We buy our tickets and pose with the guard.

Over the moat and into the cobblestoned entrance, it's another photo opportunity with the guards but this time, they can break the pose and smile with you.

Inside, there's a large parade ground covered with hard packed gravel. It's not a problem for most chairs. There are some deeper, softer spots around the edges that you should take care to avoid.

Built into the wall, there's a museum of British and Canadian military history that winds you through several rooms.

It's interesting, especially as an American seeing things explained through the British side of things when you get to the period of the Revolutionary War.



Tim's surprised...as am I...at what sounds like a cannon going off repeatedly. Actually, it's a musket demonstration going on over in another corner of the fort. I amble over, too late to take pictures, but hear a very interesting spiel about why the armies of the day marched in attack lines, hundreds of soldiers wide, as opposed to taking cover.

In short, it's because the soldiers were nervous, the guns smooth-bore, and they figured with everybody shooting at once, there was a good chance that someone would hit something, even if a lot of shots went wild.

Over in the barracks building, a docent tells us the fascinating story of everyday lives of the soldiers.

Here, he demonstrates some of the games the soldiers would play to pass time in the barracks.



I must say that the docents here at the Citadel are among the best we've ever encountered in our travels. They were very knowledgeable, engaging, and made the history come alive. We enjoyed our visit to the Citadel a lot more than we thought we would.



At noon, another crew fires off a cannon over the wall that was to alert the ships and citizens of the town so they could set their clocks.



At this loud point in the action, we take our leave of this fascinating old fort that also has an elevator so that wheelchairs can access the path around the top of the ramparts.

It's about four blocks down the rather steep hill to the city's waterfront. This afternoon, we need to be there for our next adventure. We're going on the Halifax Harbour Hopper tour. This is like the Duck tours you have in cities like Boston but up here they're named after a frog instead of a waterfowl.

An old army surplus amphibious vehicle is used so that after tooling around the city streets for the first half of the tour, the truck turns into a boat and floats in the water for the second half.

You need to book the wheelchair accessible vehicle at least a day ahead of time. We stopped by the office yesterday to do just that.

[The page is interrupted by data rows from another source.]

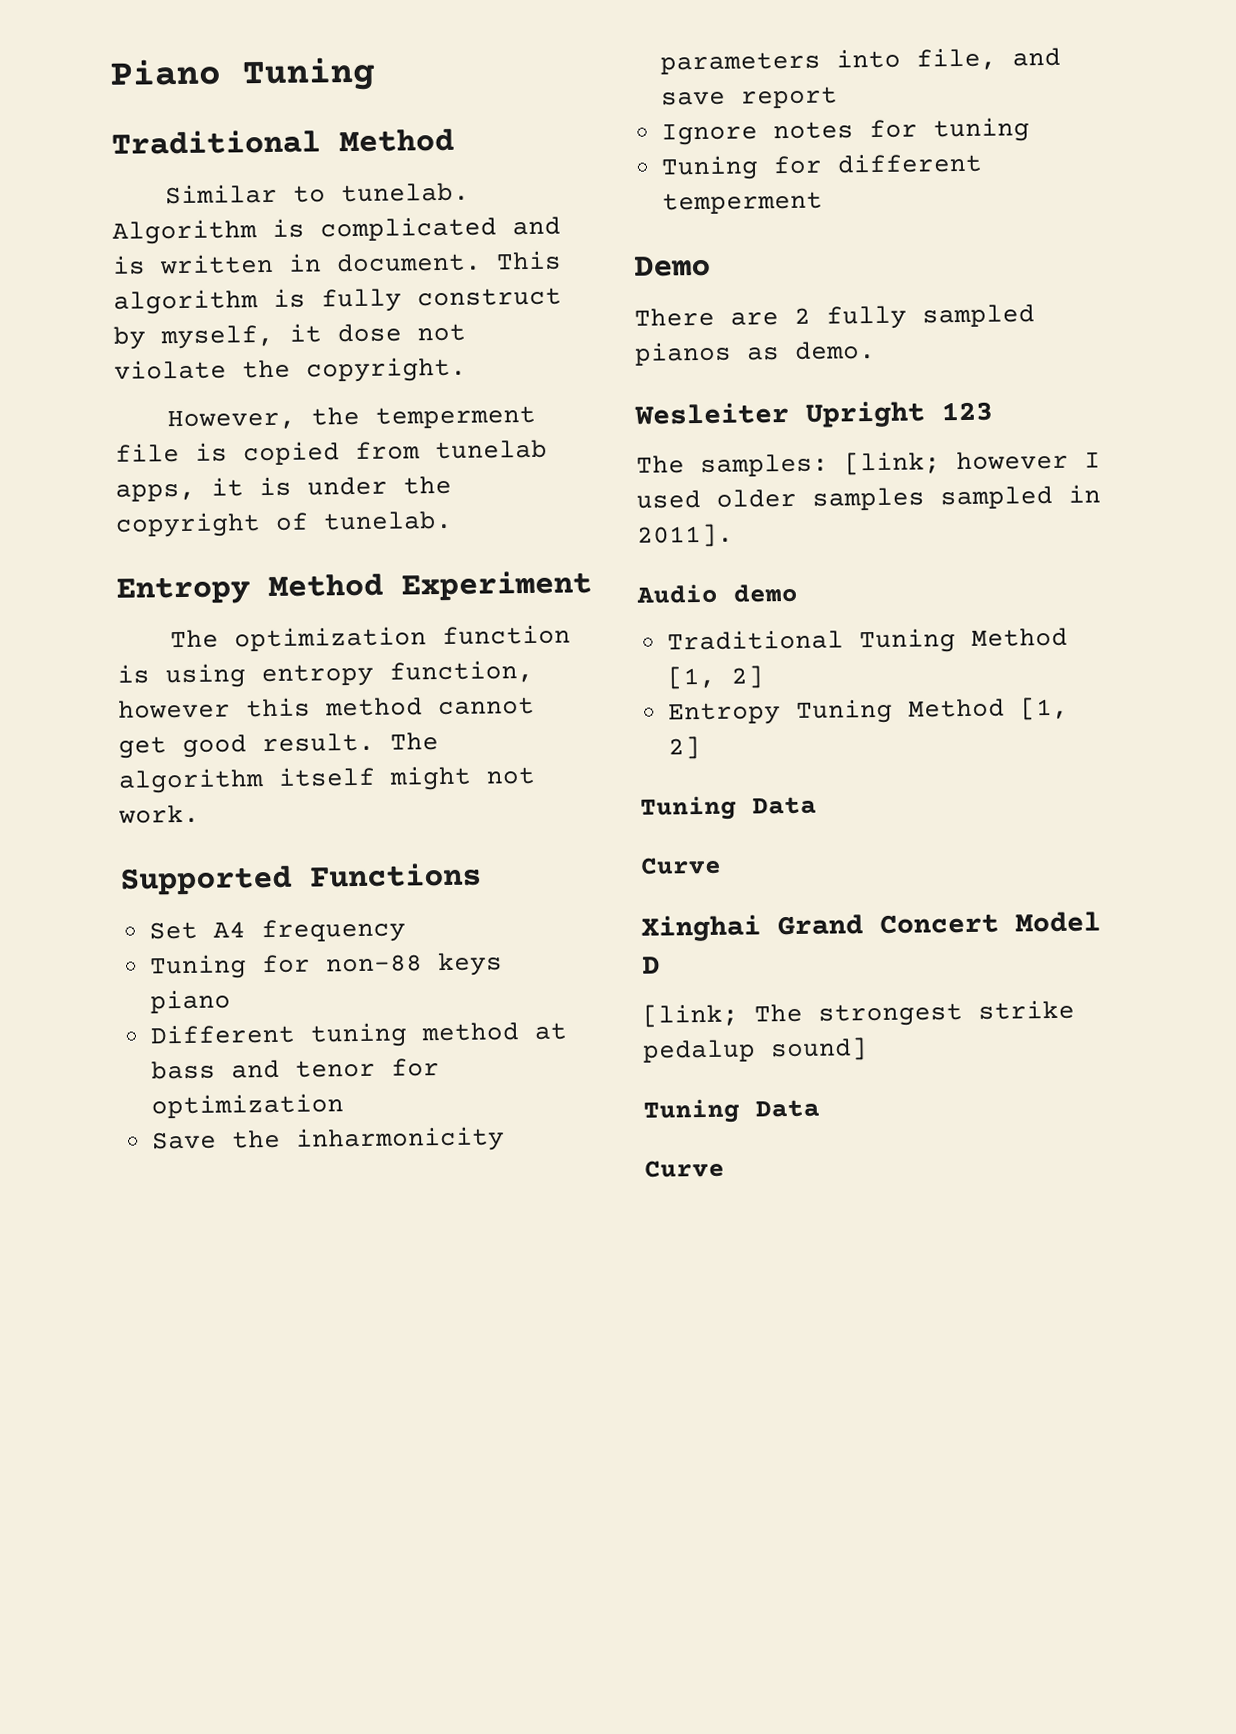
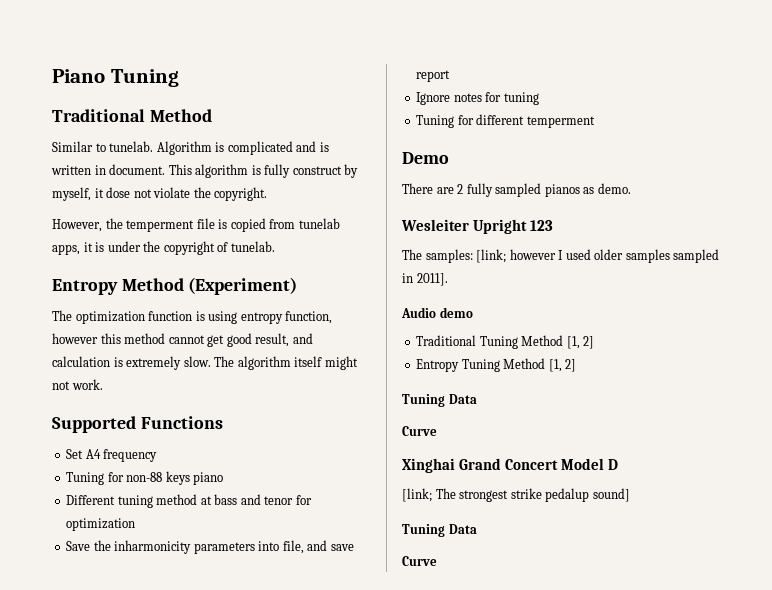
- Entropy Method Experiment
+ Entropy Method (Experiment)
- The optimization function is using entropy function, however this method cannot get good result.
+ The optimization function is using entropy function, however this method cannot get good result, and calculation is extremely slow.

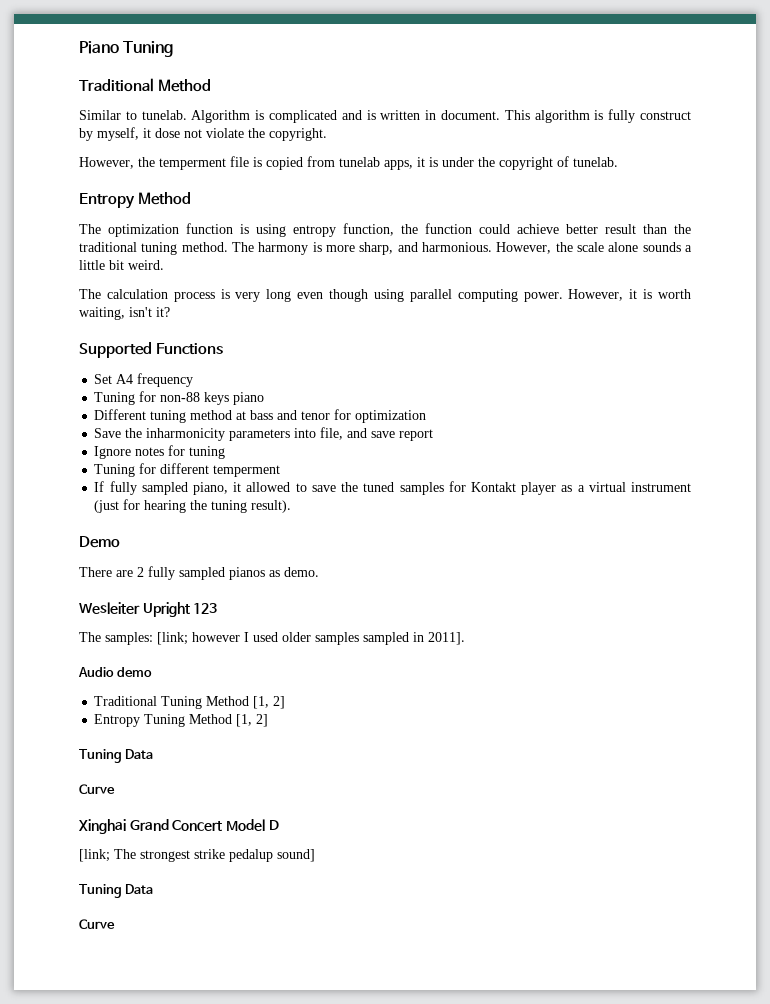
- Entropy Method (Experiment)
+ Entropy Method
- The optimization function is using entropy function, however this method cannot get good result, and calculation is extremely slow. The algorithm itself might not work.
+ The optimization function is using entropy function, the function could achieve better result than the traditional tuning method. The harmony is more sharp, and harmonious. However, the scale alone sounds a little bit weird.
+ The calculation process is very long even though using parallel computing power. However, it is worth waiting, isn't it?
+ If fully sampled piano, it allowed to save the tuned samples for Kontakt player as a virtual instrument (just for hearing the tuning result).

At the appointed time, the vehicle pulls up and a manual, hand-cranked, wheelchair lift is deployed to get Tim onboard.



Once he's in, and strapped down, we're off.

First stop is a couple of loops around the Citadel, where we'd just come from, so we got a bit of a rerun.

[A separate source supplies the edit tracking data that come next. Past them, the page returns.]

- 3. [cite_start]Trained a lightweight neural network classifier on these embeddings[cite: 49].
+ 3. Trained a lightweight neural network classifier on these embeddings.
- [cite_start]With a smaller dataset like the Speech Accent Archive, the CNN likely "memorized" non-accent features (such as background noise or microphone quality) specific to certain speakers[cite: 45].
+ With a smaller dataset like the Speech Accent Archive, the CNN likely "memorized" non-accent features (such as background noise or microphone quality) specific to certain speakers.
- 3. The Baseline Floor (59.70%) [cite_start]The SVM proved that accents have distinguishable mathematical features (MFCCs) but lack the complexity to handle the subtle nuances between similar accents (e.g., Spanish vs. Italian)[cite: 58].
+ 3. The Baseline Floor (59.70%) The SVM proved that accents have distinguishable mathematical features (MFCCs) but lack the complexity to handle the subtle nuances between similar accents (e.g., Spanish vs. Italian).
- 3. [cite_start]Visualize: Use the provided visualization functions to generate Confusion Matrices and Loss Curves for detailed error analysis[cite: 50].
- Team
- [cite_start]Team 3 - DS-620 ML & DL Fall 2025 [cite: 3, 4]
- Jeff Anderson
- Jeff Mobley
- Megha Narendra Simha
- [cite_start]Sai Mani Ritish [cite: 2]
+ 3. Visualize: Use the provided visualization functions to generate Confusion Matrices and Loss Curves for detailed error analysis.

Then, it's off to the streets where we see some old cemeteries and the large park known as Halifax Common.



It's through the shopping district and then by St. Paul's Church, the oldest building in Halifax dating back to 1749.



It's off to the casino where a ramp hidden alongside allows us to splash into the water.

It's a slow cruise along the waterfront, an area we've been exploring on foot for a couple of days now. The HMCS Sackville, a Canadian Corvette that was a legendary U-Boat hunter in WW I, is docked next to the Maritime Museum.

Georges Island, with it's pretty lighthouse and another historic fort, is the next landmark we pass.



We see the Halifax Transit ferries ply their way across the harbor, make one more pass along the waterfront from the casino to the cruise ship dock, and then it's back to the base.



It's a lot of fun and one of the few, truly accessible boat tours in the region.

Afterward, we make our way back down the waterfront to Pickford and Black, a waterfront seafood restaurant where we can bask in the late summer sunshine.



Letty has their wonderful seafood chowder and lobster roll...



...Tim the fish 'n chips...

...and the landlubber in the family has a creamy pesto chicken thigh.



It was all marvelously delicious and a perfect way to end this day.